In 2-5 sentences, describe the process of getting your data from your spreadsheet into R. Did you encounter any challenges? If so, why do you think those challenges arose, and how did you fix them? If not, why do you think your system for collecting your data worked?
If you found that entering your data from your spreadsheet and getting it into the right format to be used in R was challenging, that’s ok! This happens a lot with data collection. Feel free to change your data sheet so that you’re collecting data in a way that makes your life easier as you’re reading your data into R and using it.
Problem 4. Statistical critique
Check the Google sheet and choose a paper to use for your critique based on An’s recommendations. Answer the following questions about the paper in 1-2 sentences each:
Why were you interested in this paper?
What questions/hypotheses are the authors addressing?
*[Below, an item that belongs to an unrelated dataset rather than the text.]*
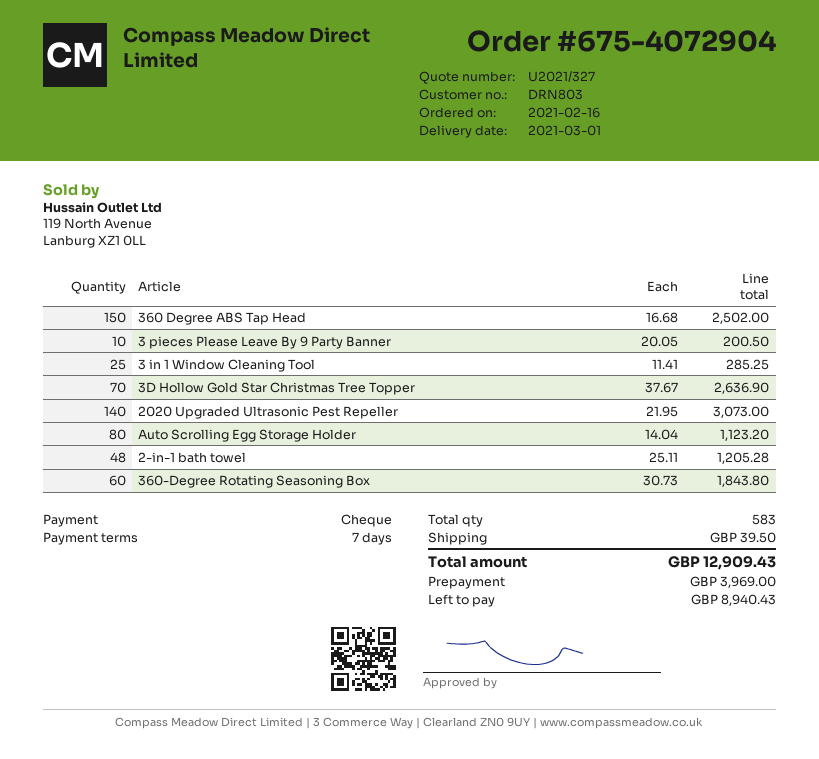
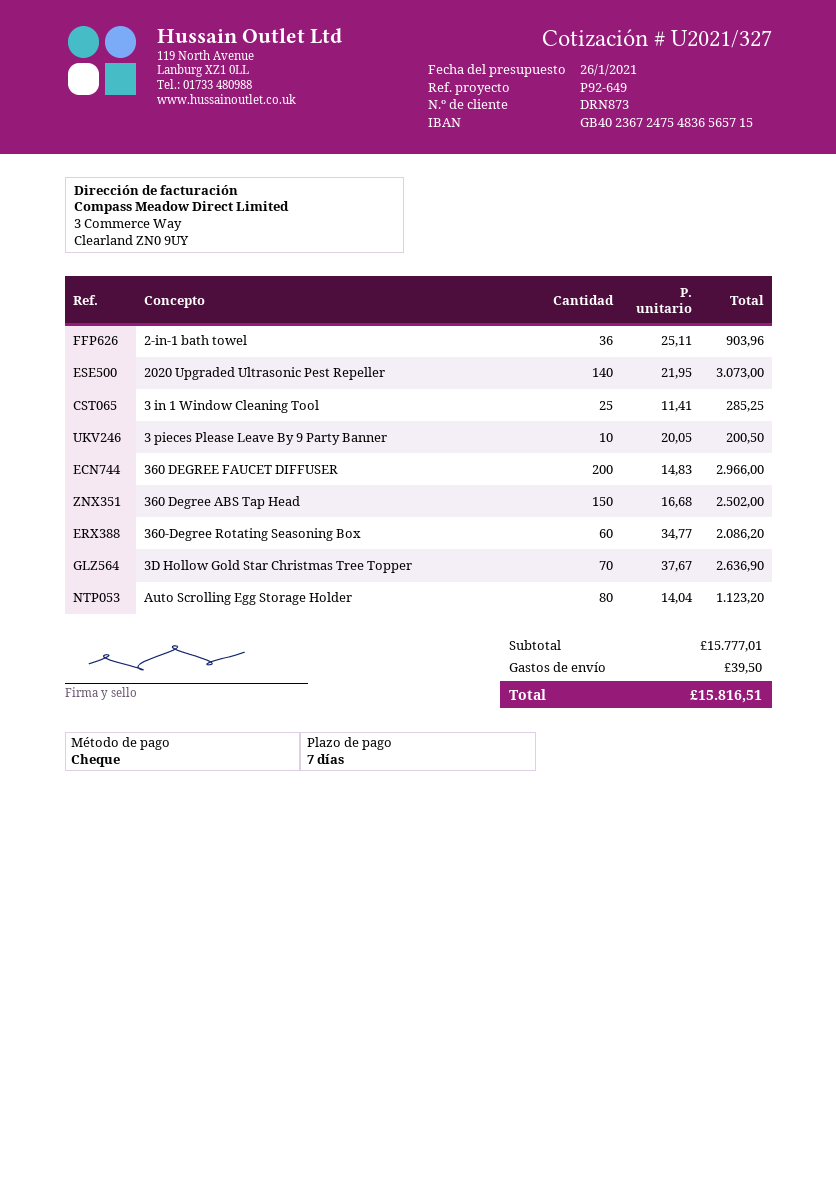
customer number: DRN803 -> DRN873
2-in-1 bath towel: 48 x 25.11 = 1205.28 -> 36 x 25.11 = 903.96
360-Degree Rotating Seasoning Box: 60 x 30.73 = 1843.80 -> 60 x 34.77 = 2086.20
360 DEGREE FAUCET DIFFUSER: none -> 200 x 14.83 = 2966.00
total: 12909.43 -> 15816.51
Which statistical test (from Homework 1) is included in this paper? What is the response variable? What is the predictor variable?
How does this test address the main question(s) presented by the authors? For example, how would the authors interpret a “significant” result?
Find the figure(s) and/or table(s) in the paper that are associated with the statistical tests from question (c). If there are multiple figures and tables relating to the statistical test, find the best one that demonstrates the relationship between the predictor and the response. Take a screenshot, and insert it into your document.
If your screenshot for part e is not visible, part f will be given “partial marks”.
First, check with An to make sure that’s actually the case.
If An verifies that indeed your paper does not include a figure or table that is related to the focal test, copy and paste the text that summarizes the test with a reference to the section (e.g. Results) and paragraph (e.g. paragraph 3) where that text can be found.
- If you have a figure: describe the x- and y-axes, and what the figure is supposed to show (i.e. what is the main message of the figure)? If you have a table, what are the rows and columns, what is in each cell of the table, and what is the table supposed to demonstrate?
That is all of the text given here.